Nachmany Ido, Pencovich Niv, Ben-Yehuda Amir, Lahat Guy, Nakache Richard, Goykhman Yaacov, Lubezky Nir, Klausner Joseph M
Division of General Surgery, Department of General Surgery B, Tel-Aviv Sourasky Medical Center, Sackler Faculty of Medicine, Tel-Aviv University , Tel-Aviv, Israel .
J Laparoendosc Adv Surg Tech A. 2016 Jun;26(6):470-4. doi: 10.1089/lap.2016.0098. Epub 2016 May 5.
Although laparoscopic distal pancreatectomy (LDP) is gradually recognized as a safe and effective alternative to open distal pancreatectomy (ODP), it is not yet widely accepted.
We describe our experience, with emphasis on the learning curve of LDP.
Patients who underwent distal pancreatectomy (DP) between January 2011 and August 2014 were included. Operative and postoperative parameters, as well as pathology reports were evaluated.
Thirty-nine and 41 patients underwent LDP and ODP, respectively. The mean age and gender distribution were comparable between groups. In six patients (15.4%), a conversion to open surgery was indicated. Operating time and intraoperative blood transfusion rates were comparable between groups. One patient of the LDP group died postoperatively. Postoperative complications were comparable with similar Dindo-Clavien (DC) score. Length of stay (LOS) was shorter following LDP (8.15 ± 4.68 versus 11.3 ± 6.3 days, P = .014). Patients selected to have LDP had larger lesions compared to those who underwent ODP (4.59 ± 4.23 versus 3 ± 2.52 cm, respectively, P = .048). R0 resection rates between the groups were comparable (92.3% in LDP versus 97.5% in ODP) as well as lymph node (LN) harvest (6.4 ± 6.4 LN in LDP versus 7.6 ± 6.6 LN in ODP). Following the 17th patient, LDP operative time decreased by more than 35 minutes, no conversions were done, no blood transfusion was needed, and the LOS was shortened by over 2 days.

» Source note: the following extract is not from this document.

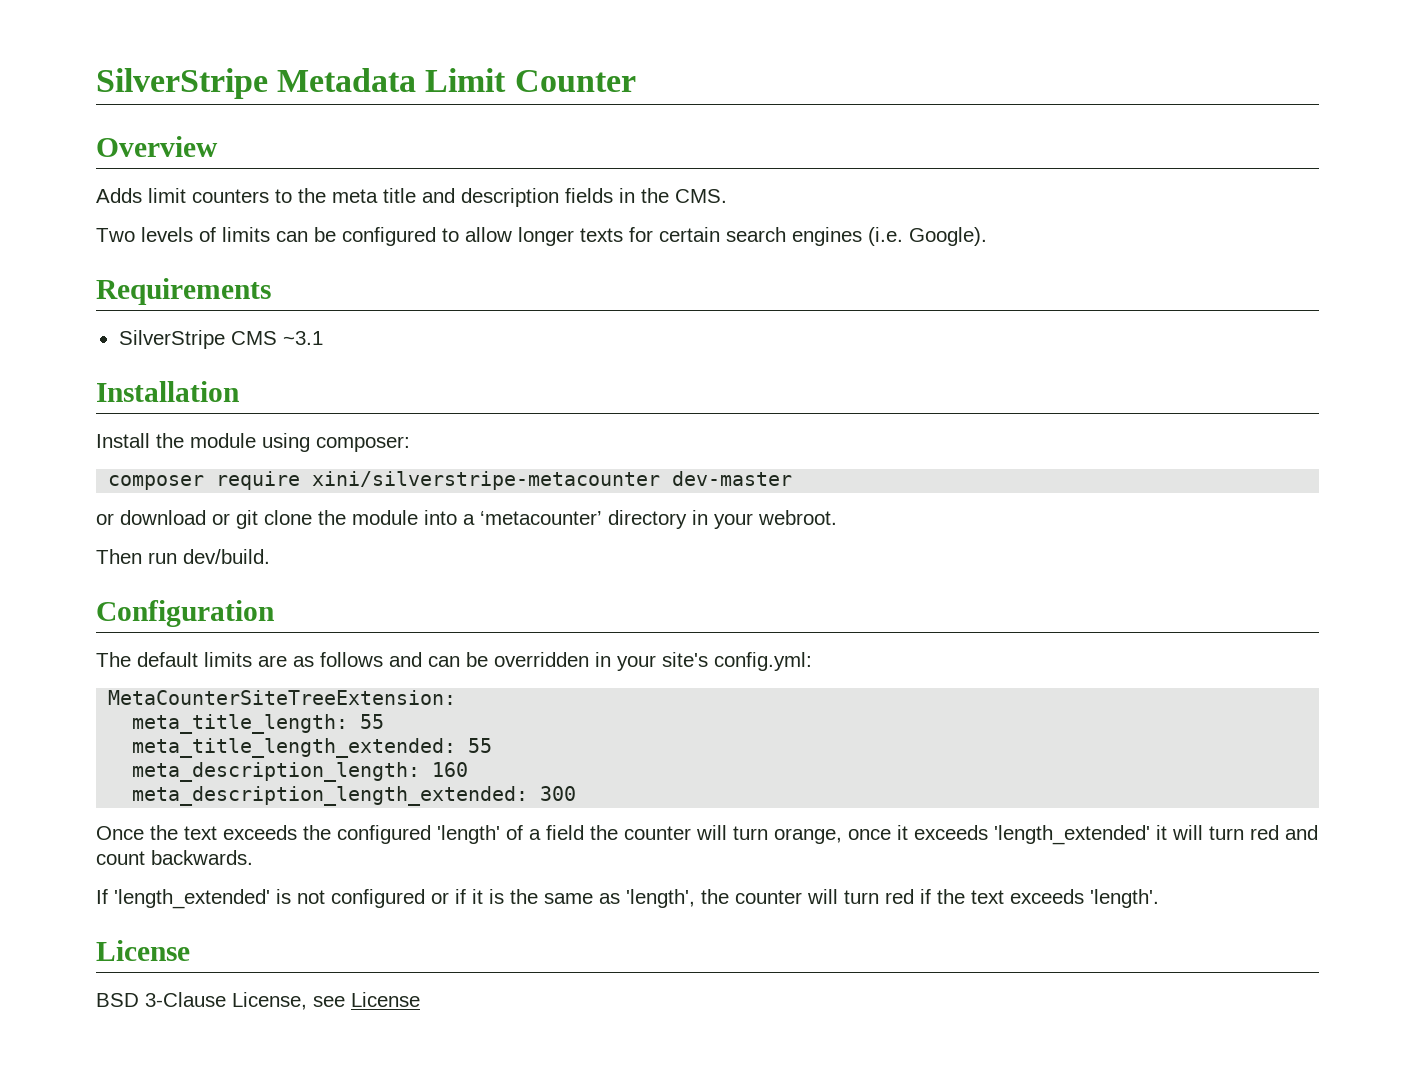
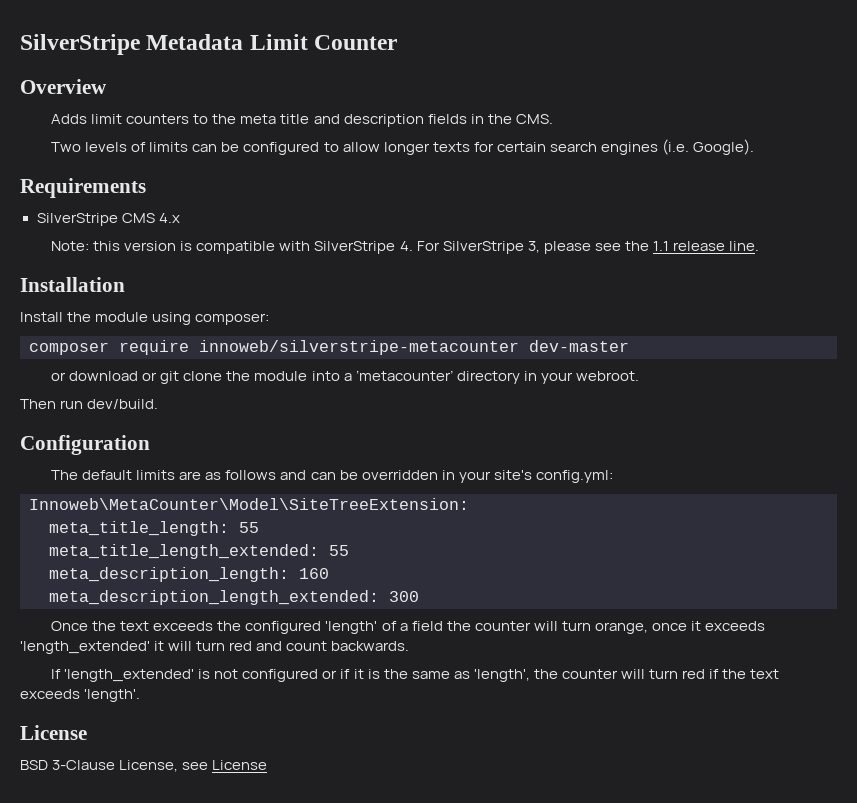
[282,331,323,345] ~3.1 -> [158,213,180,223] [51,241,759,254] 4.x // Note: this version is compatible with SilverStripe 4. For SilverStripe 3, please see the 1.1 release line.
[312,471,661,490] xini/silverstripe-metacounter -> [199,340,519,355] innoweb/silverstripe-metacounter
[108,690,457,705] MetaCounterSiteTreeExtension: -> [29,498,469,510] Innoweb\MetaCounter\Model\SiteTreeExtension:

Short learning curve, shorter LOS, and satisfactory short-term oncological outcome place LDP as an attractive alternative for selected patients requiring DP.
尽管腹腔镜远端胰腺切除术(LDP)逐渐被认为是开放性远端胰腺切除术(ODP)的一种安全有效的替代方法,但尚未被广泛接受。
我们描述我们的经验,重点是LDP的学习曲线。
纳入2011年1月至2014年8月期间接受远端胰腺切除术(DP)的患者。评估手术和术后参数以及病理报告。
分别有39例和41例患者接受了LDP和ODP。两组之间的平均年龄和性别分布具有可比性。6例患者(15.4%)转为开放手术。两组之间的手术时间和术中输血率具有可比性。LDP组有1例患者术后死亡。术后并发症与相似的Dindo-Clavien(DC)评分相当。LDP后的住院时间(LOS)较短(8.15±4.68天对11.3±6.3天,P = 0.014)。与接受ODP的患者相比,选择进行LDP的患者病变更大(分别为4.59±4.23厘米对3±2.52厘米,P = 0.048)。两组之间的R0切除率相当(LDP组为92.3%,ODP组为97.5%),淋巴结(LN)清扫数量也相当(LDP组为6.4±6.4个LN,ODP组为7.6±6.6个LN)。在第17例患者之后,LDP手术时间减少了超过35分钟,没有转为开放手术,不需要输血,住院时间缩短了超过2天。
学习曲线短、住院时间短以及短期肿瘤学结果令人满意,使LDP成为需要DP的特定患者的有吸引力的替代方法。